• **Action item**:
All the records that follow need to be reproduced exactly. Omit the images.

• **Extracted data**:
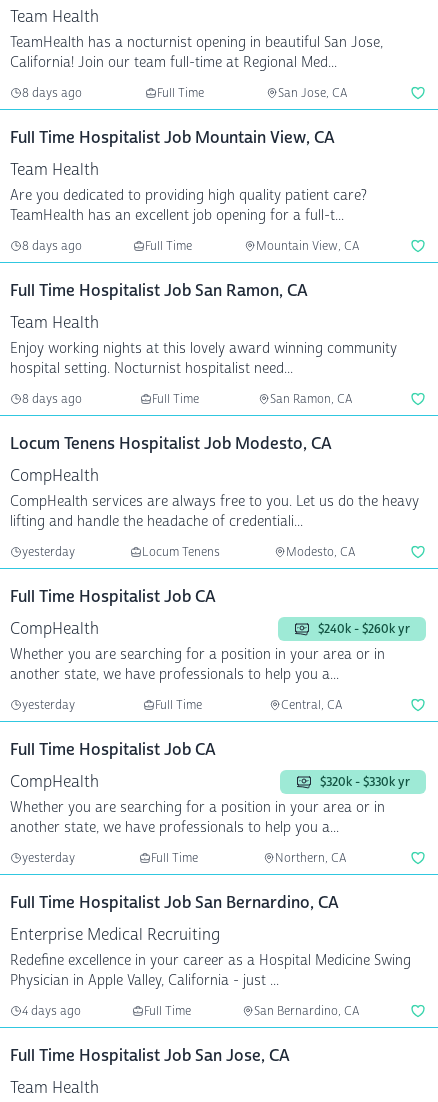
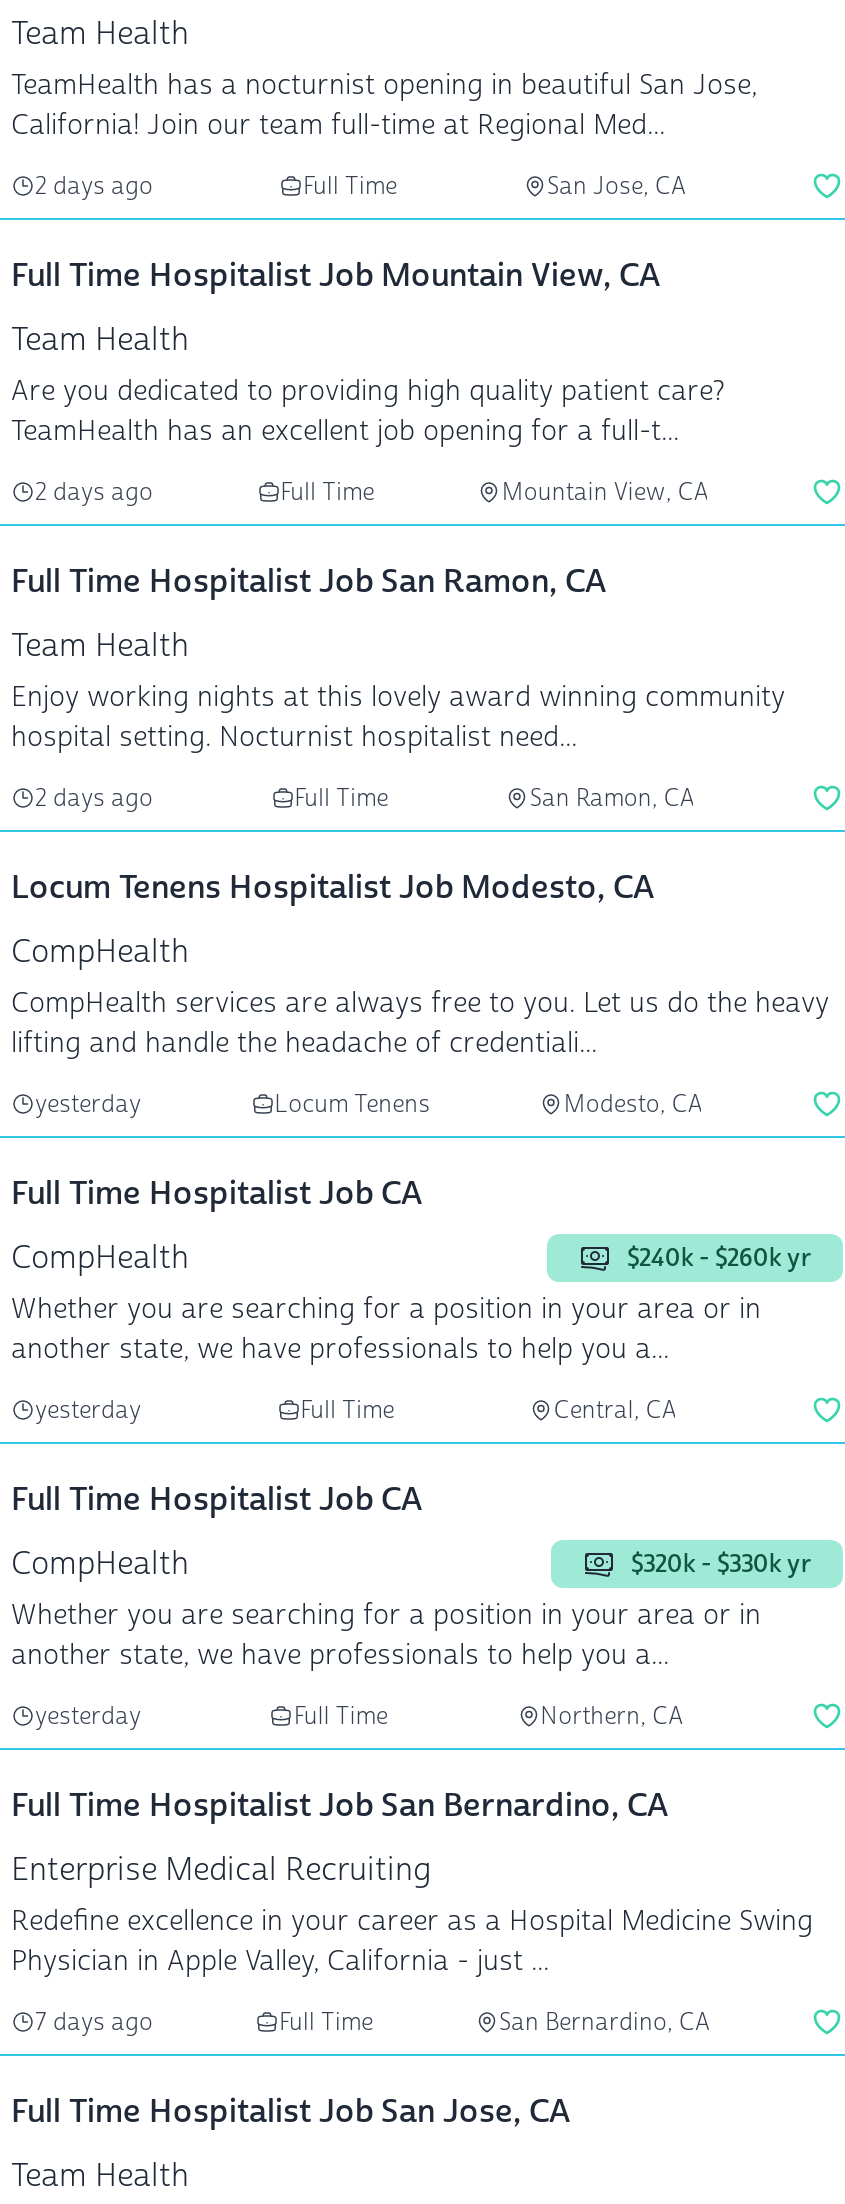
- 8 days ago
+ 2 days ago

- 8 days ago
+ 2 days ago

- 8 days ago
+ 2 days ago

- 4 days ago
+ 7 days ago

• **Response to the task**:
- 8 days ago
+ 2 days ago

- 8 days ago
+ 2 days ago

- 8 days ago
+ 2 days ago

- 4 days ago
+ 7 days ago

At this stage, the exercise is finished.